Tuesday, July 1, 2008

Anger Awareness

Thanks for posting this, Rachelle. I think the more we can bring this conversation into the open, the more people are able to really examine the ways in which they have been indoctrinated into a culture that says not only that the dehumanization of women is OK, but that it is actually the ultimate sign of liberation for a woman to demean herself thus. I find it telling that pornography is the only remaining product of a capitalist, consumerist culture that self-proclaimed liberals refuse to criticize and often defend. What is it about porn allows it to have this kind of control over the minds of intelligent people? There is no outrage, there is no backlash when someone criticizes the problem of obesity propagated by the fast food industry. No one balks at criticism of racial hatred bred by fear-mongers. Why are people so eager to defend misogyny that is spoon-fed to them by a culture backed by the porn industry that makes billions on the sale of human bodies? Why is this not a civil rights issue? Why is this not a social justice issue? Why is this not even a public health issue?


Quinn said...

First of all, let me say I completely agree with everything Rachelle wrote. I find pornography offensive and degrading, and was glad to find a site like the one Rachelle linked to as a source for getting more information on the subject.

Turning to the question you raise, Kate, I believe the main reason that the issue is difficult has to do with freedom of speech. I know that a slippery slope argument is a logical fallacy, but where would you draw the line? The same things true of pornography are often true (in less obvious ways... but perhaps more insidious ways) of music videos, comic books, sitcoms, etc.

That being said, we should be intelligent enough to handle some nuance with the issue.

My main point is that I think people are scared to touch this because it strikes very close to free speech issues. Education, not regulation, is indeed the key.

Kate said...

I agree, Quinn. It's in the whole culture.

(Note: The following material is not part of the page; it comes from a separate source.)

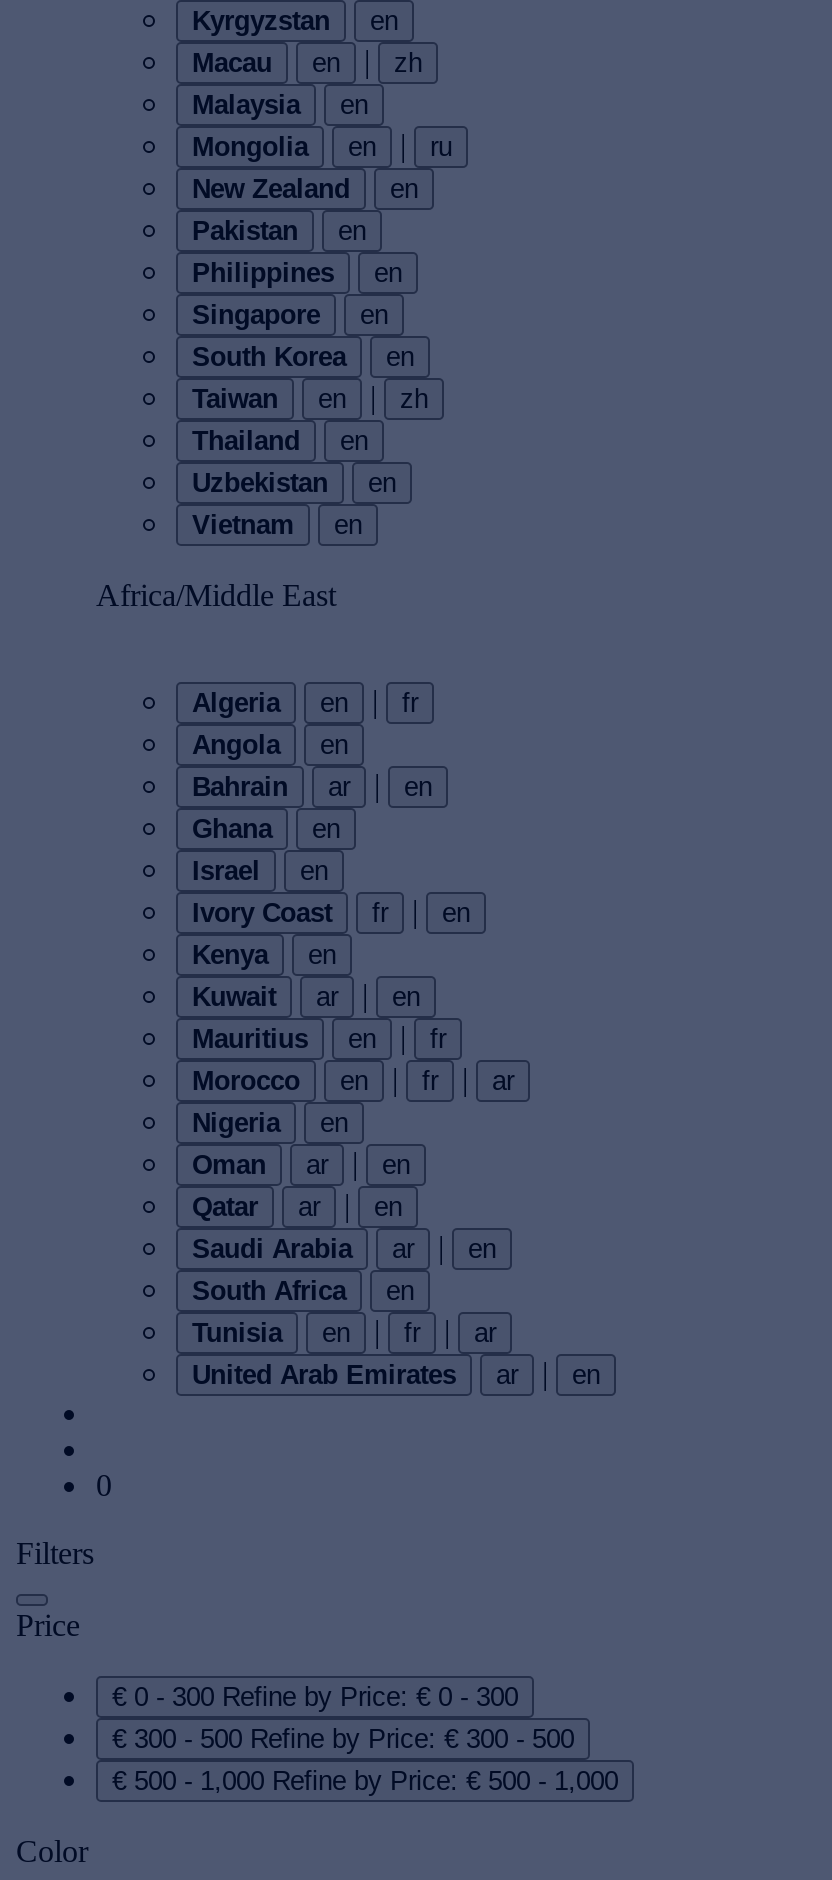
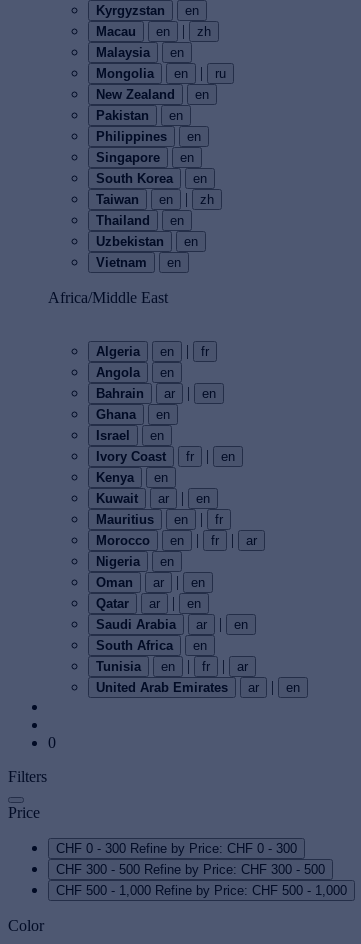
[112,1683,518,1713] € 0 - 300 Refine by Price: € 0 - 300 -> [56,841,297,856] CHF 0 - 300 Refine by Price: CHF 0 - 300
[112,1725,574,1755] € 300 - 500 Refine by Price: € 300 - 500 -> [56,862,325,877] CHF 300 - 500 Refine by Price: CHF 300 - 500
[112,1767,618,1797] € 500 - 1,000 Refine by Price: € 500 - 1,000 -> [56,883,347,898] CHF 500 - 1,000 Refine by Price: CHF 500 - 1,000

I do not advocate censorship; I do advocate education and awareness. I also know that some forms of speech are not protected: for instance those that slander or those that are considered hate speech. If we are willing to say that pornography is degrading and misogynistic, it's not a far jump to say that it is akin to hate speech. Another problem I have with the "but it's free speech, and it must be protected" line is that the speech of those of us who criticize porn is marginalized as the polly-anna-ish complaints of sexually immature prudes: an obvious defense mechanism of those who are not willing to take responsibility for their own sexuality.

So, where do I draw the line? I think the line is not sliding down the slippery slope but remains where it is : hate speech is wrong. I am responsible to speak against hate speech whenever I encounter it, whether its in obvious porn or music videos, comic books, sitcoms, films, magazines, catalogs, billboards, emails, blog posts, phone calls, face-to-face conversations, lectures, sermons, or any other type of human communications conceivable.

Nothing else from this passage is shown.